- _What needs to be done_
For every record, give an exact copy that has no pictures in it.

- _Source records_

────────

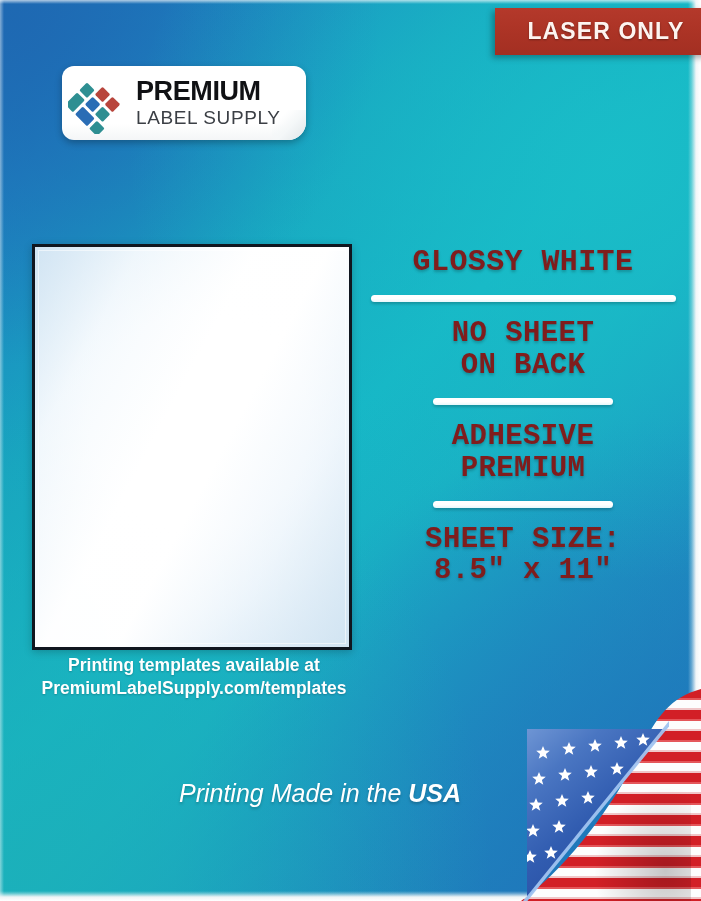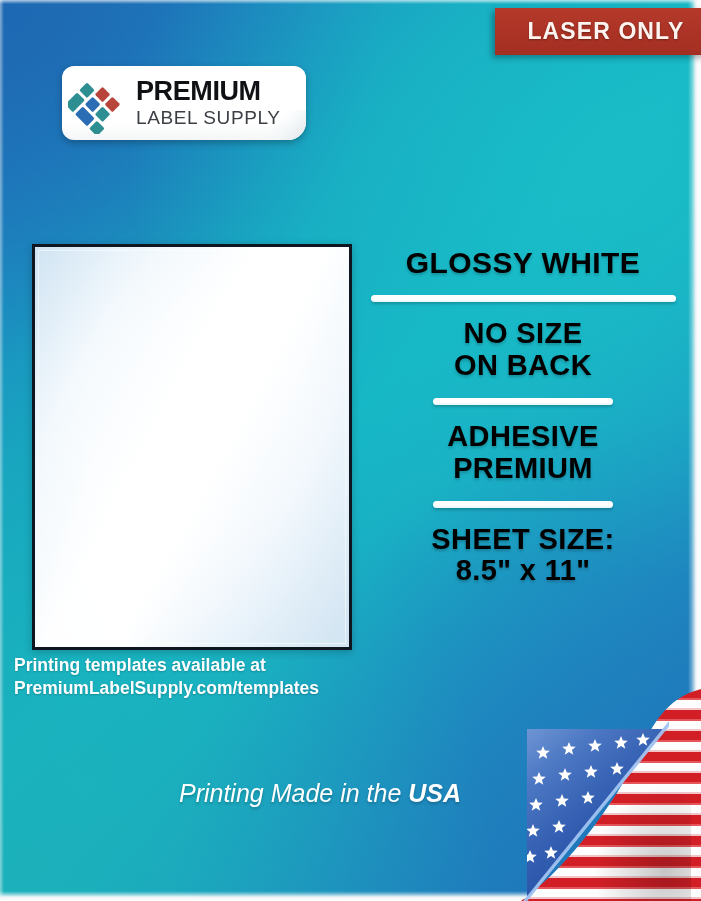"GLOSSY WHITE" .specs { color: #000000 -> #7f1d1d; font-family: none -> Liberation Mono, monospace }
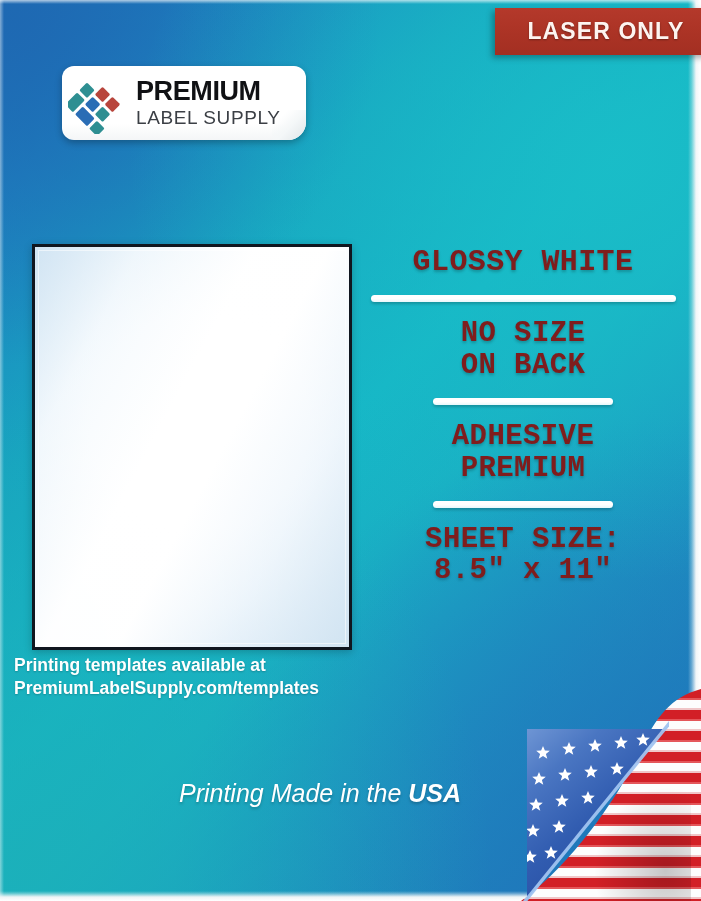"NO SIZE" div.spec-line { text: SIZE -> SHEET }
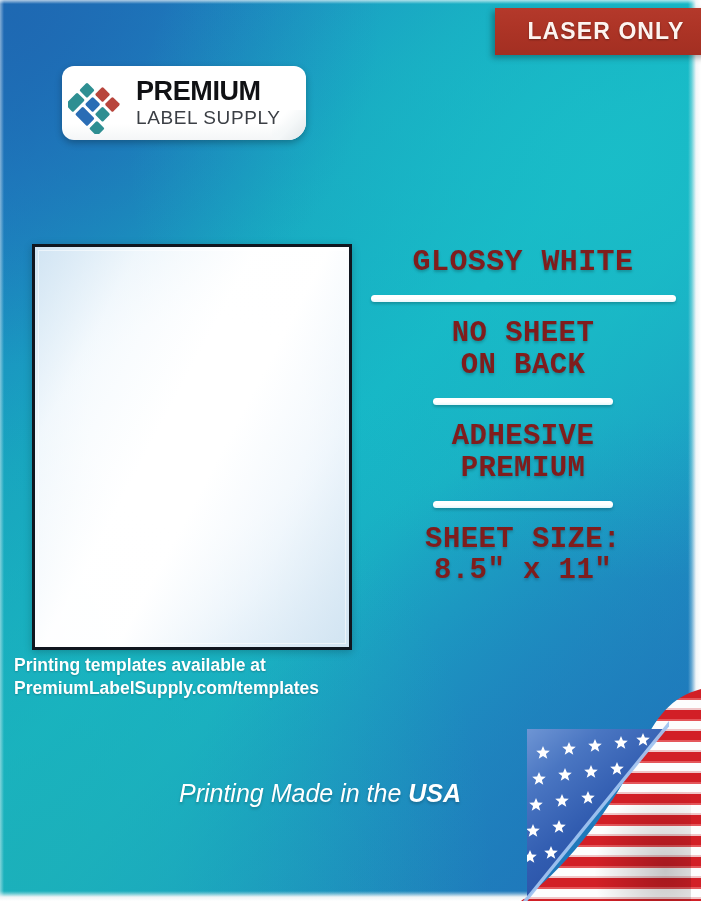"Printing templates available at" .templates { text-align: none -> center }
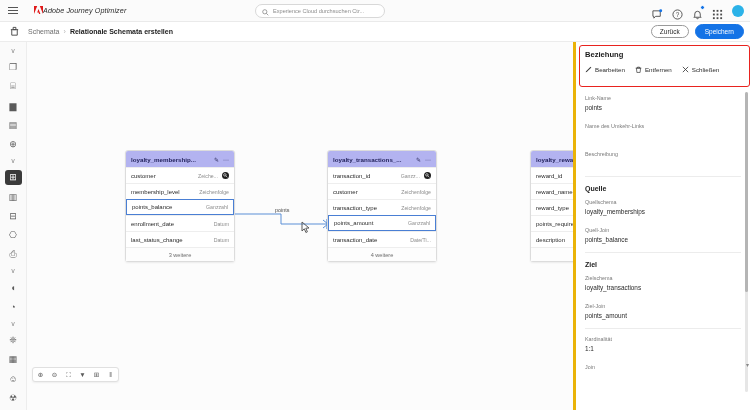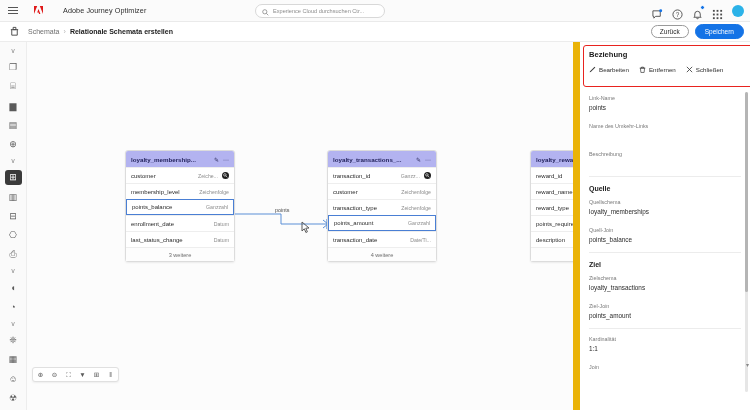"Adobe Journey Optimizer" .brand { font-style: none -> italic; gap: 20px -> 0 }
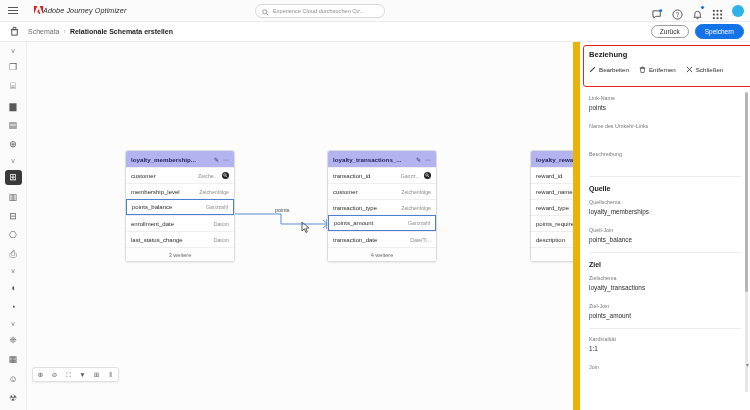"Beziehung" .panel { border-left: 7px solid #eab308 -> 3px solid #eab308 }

────────

- _Problem solution_
"GLOSSY WHITE" .specs { color: #000000 -> #7f1d1d; font-family: none -> Liberation Mono, monospace }
"NO SIZE" div.spec-line { text: SIZE -> SHEET }
"Printing templates available at" .templates { text-align: none -> center }
"Adobe Journey Optimizer" .brand { font-style: none -> italic; gap: 20px -> 0 }
"Beziehung" .panel { border-left: 7px solid #eab308 -> 3px solid #eab308 }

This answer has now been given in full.